You may start with notebooks/sampleworkflow prerequisit: Open download num3_adata_filtered.h5ad , num5_adata_filtered.h5ad, num7_adata_filtered.h5ad, and PBMC_simulated_cnas_041025.h5ad from Google drive, place it under /data. Then, you are good to go!

Code Structure

CNA_Tool

src/cna_tool/
- __init__.py: make sure all functions/ classes could be called by import cna_tool
- infer.py: infer_cnas_from_scrna, the main pipline function
- preprocessing.py: preprocessing functions
- cna_inference.py: CNAInfer classes and functions to infer from timepoints
- utils.py: helper functions used during cna inference
- tl/
  - __init__.py: functions used in result evaluation
notebooks/
- Task2a.ipynb: evaluate benchmark dataset
- Task2b.ipynb: simulate new datasets from benchmark data and evluate with same approch from task 2a
- Task4.ipynb: predict CNA impact
- sample_workflow.ipynb: infer cna to benchmark data, and selected data for task3, visualize selected data cna
raw_data_extraction/
- data3.ipynb: concatenate raw dataset3 to a h5ad file
- data5.ipynb: concatenate raw dataset5 to a h5ad file
- data7.ipynb: concatenate raw dataset7 to a h5ad file
- map_gene_coordinates.ipynb: map chromosome coordinate in raw data

Deliverables

Task 1:
- src/cna_tool: the package code
- notbooks/sample_workflow.ipynb: section "Task 1"
Task 2
- Task 2a: notebooks/Task2a.ipynb: analyze performance of our method, compare with inferscnpy
- Task 2b: notebooks/Task2b.ipynb: Simulate from gold standard data, repeat evluation in task 2a
Task 3
- notebooks/sample_workflow.ipynb: section "Task 3"
Task 4
- notebooks/Task4b.ipynb: section "Task4"

Data Used

Dataset being used in this projects are dataset 3, 5, and 7 All data used for analysis could found in Google Drive

Data Structure

processed_data/
- labeled_data/
  - num3_adata_filtered.h5ad
  - num5_adata_filtered.h5ad
  - num7_adata_filtered.h5ad
- cna_profile_results/
  - adata3_results.h5ad
  - adata5_results.h5ad
  - adata7_results.h5ad
- PBMC_simulated_cnas_041025.h5ad
- PBMC_simulated_cnas_task2b_v1.h5ad
- num3_adata.h5ad
- num5_adata.h5ad
- num7_adata.h5ad

Description

num*_adata.h5ad: Raw data (different formats) being converted to adata structure without any preprocessing.

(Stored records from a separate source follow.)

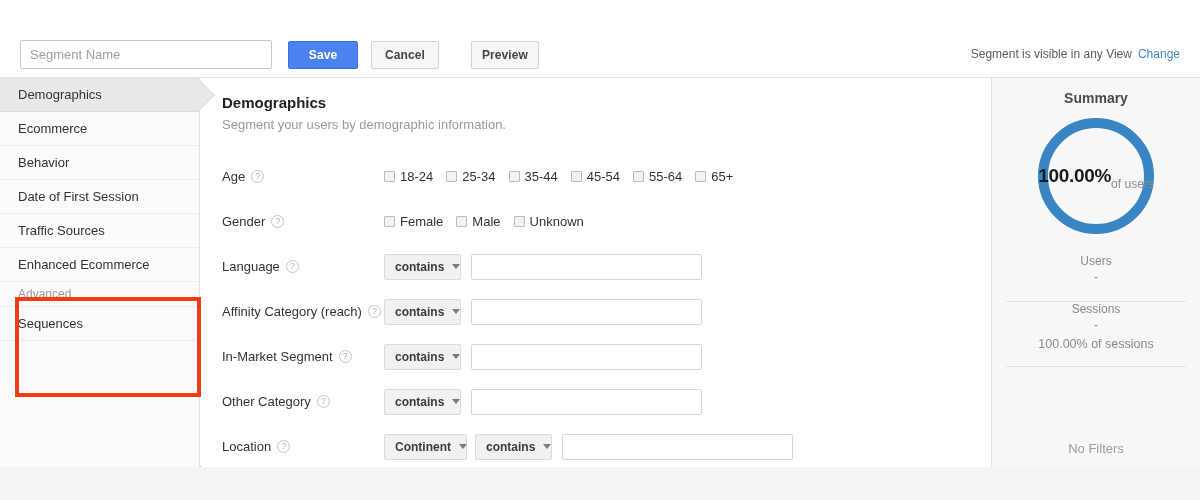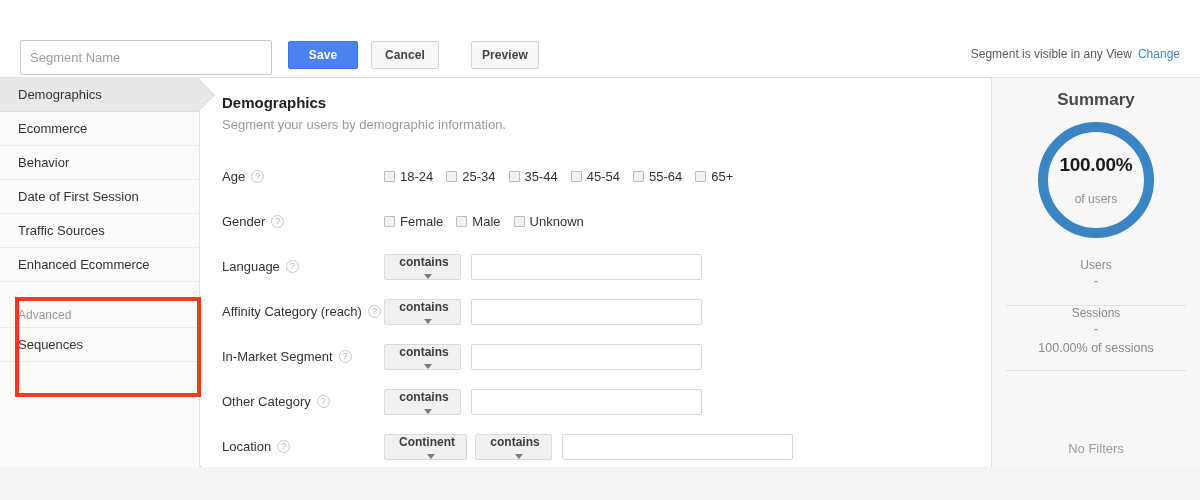"Segment Name" .segment-name-input { height: 35px -> 29px }
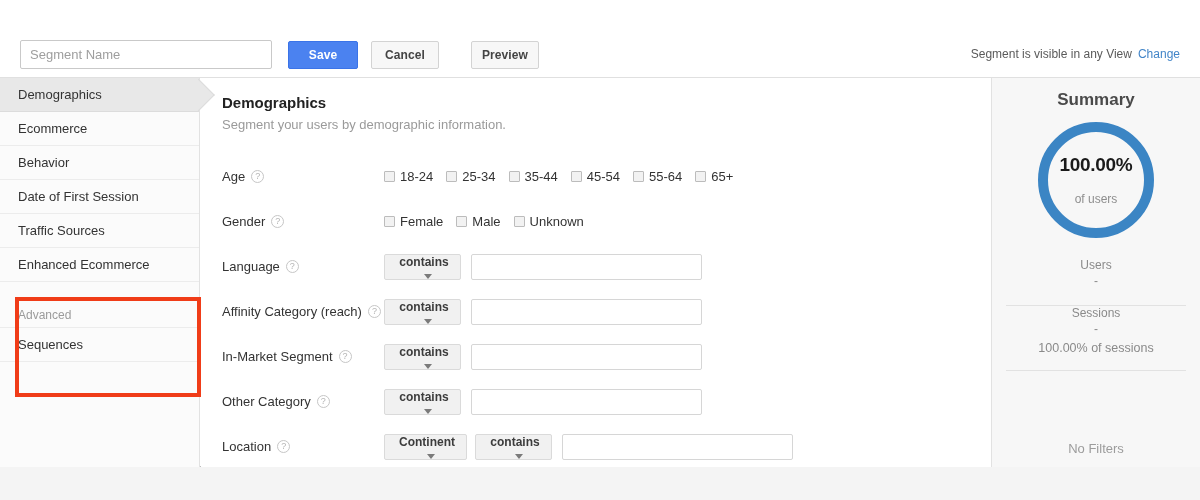"Summary" .summary-title { font-size: 17px -> 14px }
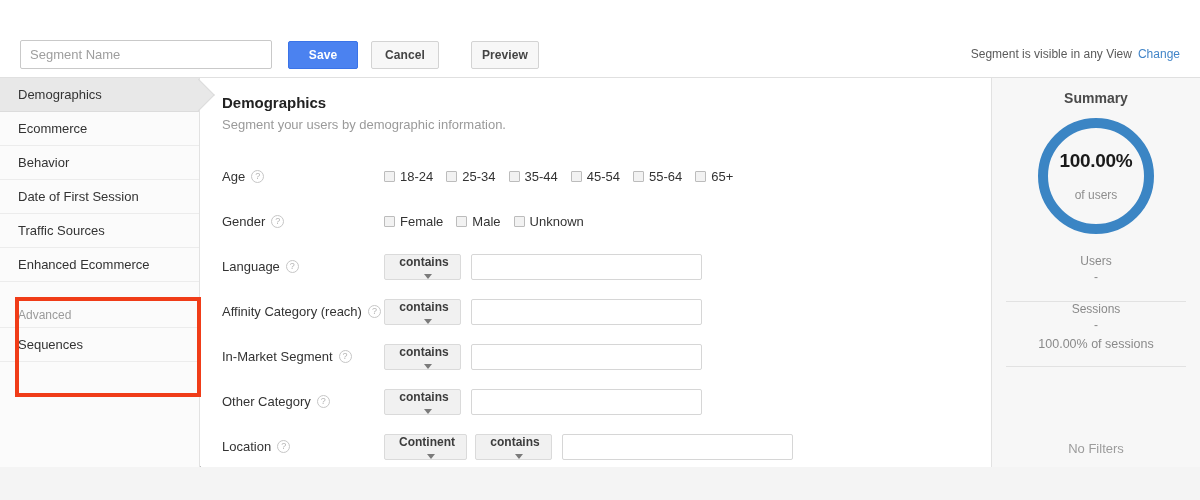"100.00%" .donut-text { flex-direction: column -> none }
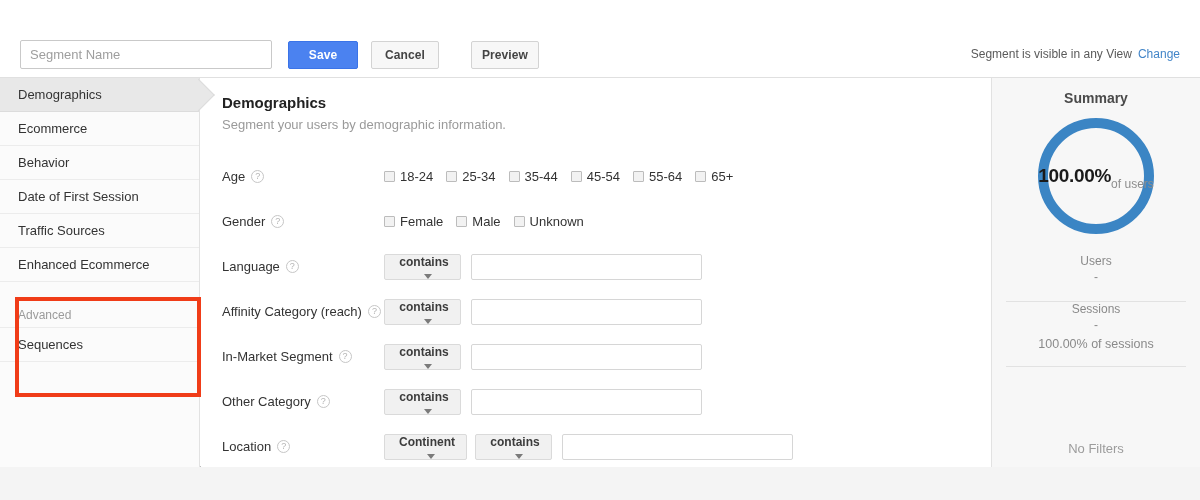"contains" .dropdown { flex-direction: column -> none }
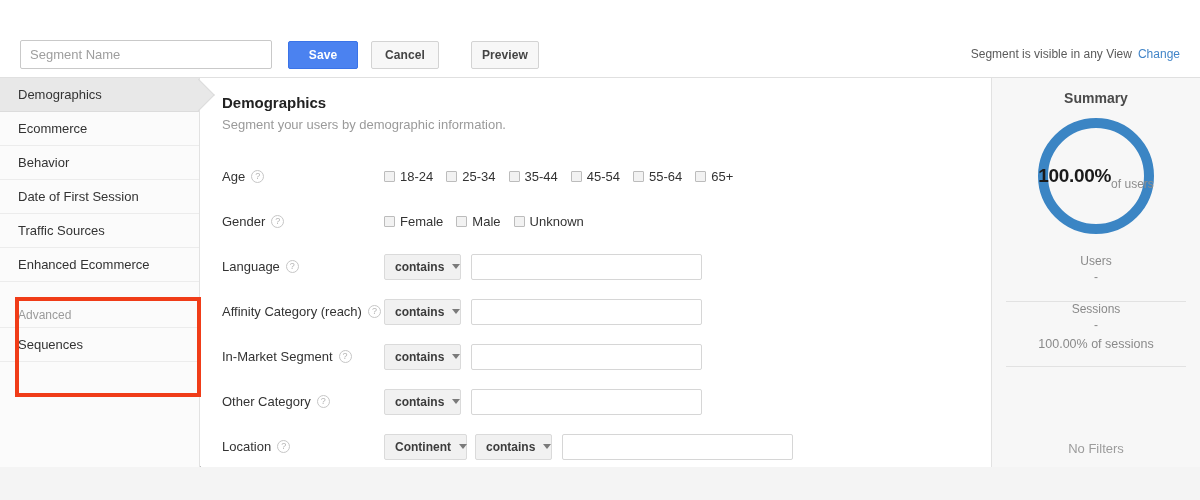"Advanced" .side-group-label { margin-top: 21px -> none }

The code to obtain the h5ad raw data could be found in /raw_data_extraction/. These datasets are the raw data that needs downstream process (i.e. chromosome coordinate assignment) and will be used in task 3.
PBMC_simulated_cnas_041025.h5ad: Raw labeled data that is used for task 1 and 2a. You may also see test_adata.h5ad in some jupyter notebooks. They are the same thing. Just change the name from "test_adata.h5ad" to "PBMC_simulated_cnas_041025.h5ad"
PBMC_simulated_cnas_task2b_v1.h5ad: simulated data from task 2b
labaled_data/num*_adata_filtered.h5ad: Raw data being processed to add gene coordinate. These data are used to perform task 3.
cna_profile_results/adata*_results.h5ad: CNA inferred result is generated and stored in .obs['cna_profile']. These datasets are generated from task 3.

APIs

Import the functions in the following format import sys sys.path.append('src') import cna_tool from cna_tool import infer_cnas_from_scrna

For the following function/classes, please type help(function) to get detailed description. Sample usage:

help(infer_cnas_from_scrna)

You may also view Tutorial for api call

Function/Classes	Parameters	Description
infer.infer_cnas_from_scrna	adata, cna_label_col=None, diploid_labels=[''], control_mask=None, gtf_df=None, window=50, gain_thr=0.15, loss_thr=-0.15, norm_method='zscore', require_gene_coords=True	Infers DNA copy number alterations (CNAs) from an AnnData object containing scRNA-seq data.
CNAInferer	adata, control_adata	main object
CNAInferer.infer	self	Infer CNA from given adata
prepare_control	adata, time_key, ctrl_label, min_genes, n_subsample	Extracts and preprocesses control cells from an AnnData object
infer_cna_by_timepoint	adata, control, gtf_df=None, time_key, exclude, gain_thr, loss_thr, window	Infers Copy Number Alterations (CNAs) for each timepoint relative to a control dataset
utils.select_control_mask	adata, obs_key: str, control_values	Build a boolean mask selecting control (diploid) cells
utils.ensure_gene_coords	adata, gtf_df: pd.DataFrame=None	If 'chromosome','start','end' are present in adata.var, do nothing. Else merge with user‑supplied gtf_df. Else fetch missing via pybiomart (if installed). Drops any genes still lacking coords.
utils.normalize_expr	adata, control_adata, method='log2_ratio'	Gene‐specific normalization against diploid control, method could be either zscore or log2_ratio
utils.sliding_window_segments	Z, var_df, window=50, gain_thr=0.2, loss_thr=-0.2	Identifies copy number alteration (CNA) segments from smoothed, average z-scored expression across genes using a sliding window approach.
utils.fetch_gene_coordinates_if_missing	adata, gtf_df	Map the gene coordinate from provided df generated from gtf file, creating .var columns "chromosome", "start", and "end"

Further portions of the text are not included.